When I arrived at this lecture at the Royal Geographical Society it was obviously proving popular. I narrowly escaped having to sit outside the room on strategically angled chairs. It’s not surprising that this was the case given the recent media interest stemming from the discovery of Franklin’s second ship, the Terror, on the floor of the Canadian ocean. I’ve been fascinated by the Franklin expedition for a while, so was glad to get the chance to attend this talk.
Organised by the Society of Naval Research, the talk was delivered by Andrew Lambert, Laughton Professor of Naval History, King’s College London, who has published a book on Franklin (Franklin: Tragic Hero of Polar Navigation (Faber London, 2010)). He argued that the main purpose of Franklin’s expedition was not to find the North-West Passage, as searches for this elusive route over Canada had been taking place since the sixteenth century and by 1845 when the exhibition set sail, it was generally accepted that even if the passage did exist, it was impractical; in addition, the settlement of the Alaska border meant there was no obvious reason to go looking for the passage.
The large-scale rescue mission to find Franklin found that the crews of both ships had marched south, leaving a pile of equipment behind. There was evidence of cannibalism, which was hastily suppressed. Both wrecks were found further south from where they were originally abandoned in 1848. No logbooks or reports or medical records were found on either ship: the only written evidence is a 263-page note. However, a non-magnetic cannon and a broken sextant were found on Erebus, further evidence of the real purpose of the expedition.
Lambert argued that the real purpose of the exhibition was to explore the new science of magnetism: looking for evidence of the earth’s magnetic field. The search for the passage was inspired by big science, but in order to get funding, going to the high Arctic needed a purpose. It was thought that magnetism could help with navigation: Sir Edward Sabine’s work gave Britain a leading role in big international scientific project and Franklin became a magnetic scientist, building a magnetic station during his time as Governor of Tasmania. He was a scientist, not an explorer: he was 59 and in poor health, he would not have been sent to the Arctic as an adventurer. Fourteen officers were all trained in magnetic science; the aim was to collect magnetic data on or near the magnetic pole, something that explorer James Clark Ross understood as his search for Franklin took him close to the magnetic north, and in fact the Erebus and Terror made it closer to the magnetic north than any ship until Amundsen’s.

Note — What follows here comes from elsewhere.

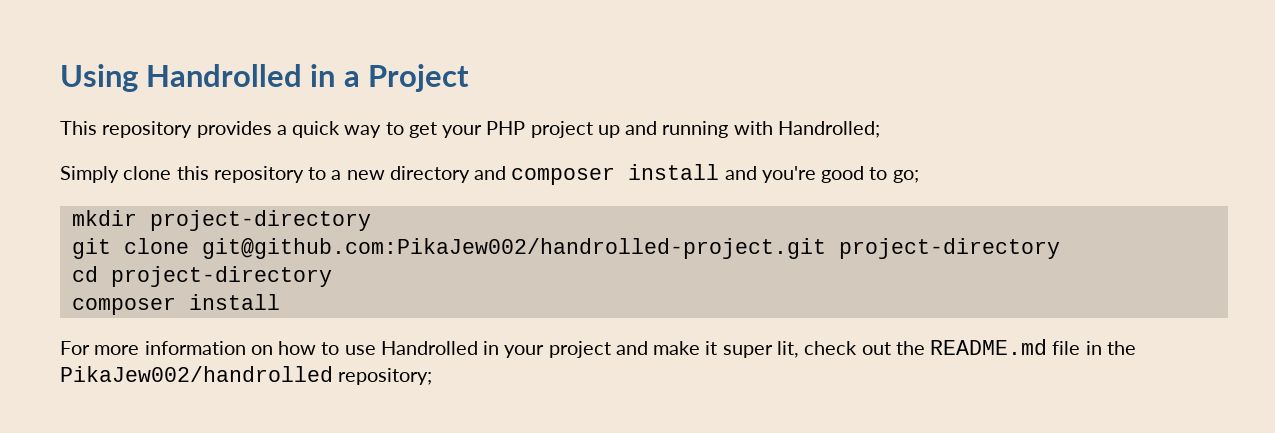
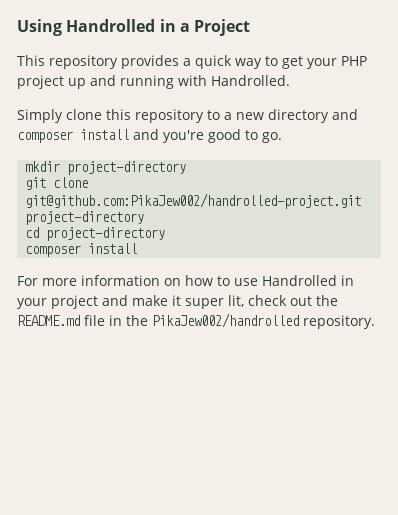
[777,121,880,138] Handrolled; -> [211,75,290,86] Handrolled.
[892,170,919,183] go; -> [262,132,282,143] go.
[338,368,433,385] repository; -> [303,315,375,329] repository.

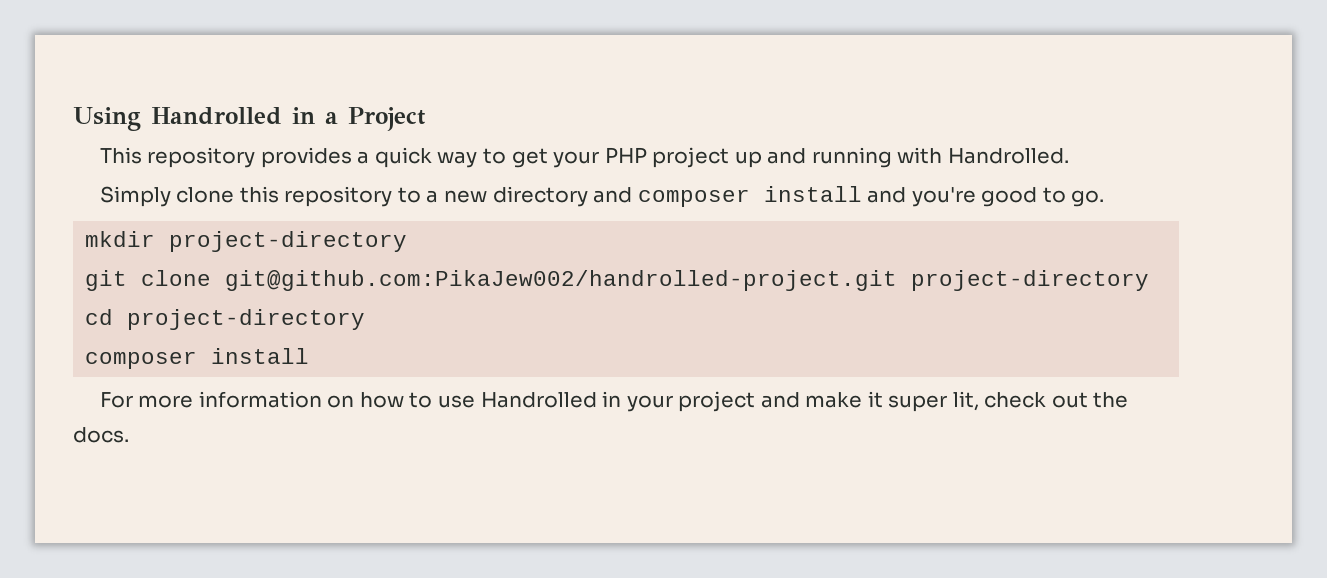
[17,313,375,329] README.md file in the PikaJew002/handrolled repository. -> [73,427,129,443] docs.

The expedition did not go well. Three men died from tuberculosis during the first winter on Beechey Island; in early 1846 an opening was found into Peel Sound, formerly ignored and blocked, but the ships later became locked in the ice. In 1847 and 1848 the weather conditions grew worse: by 1848 the men had decided to try marching over 1000 miles to the nearest Hudson Bay post. Several were abandoned on the way as they grew weaker and died; the last man is believed to have perished at the appropriately-named Starvation Bay.
During the search for the lost expedition, the state and Lady Jane Franklin – who was instrumental in organising rescue missions and preserving her husband’s reputation and memory – created a narrative about the North-West Passage that has endured to this day. His statue stands at Waterloo Place, a reminder of the place he still holds in the history of Arctic exploration.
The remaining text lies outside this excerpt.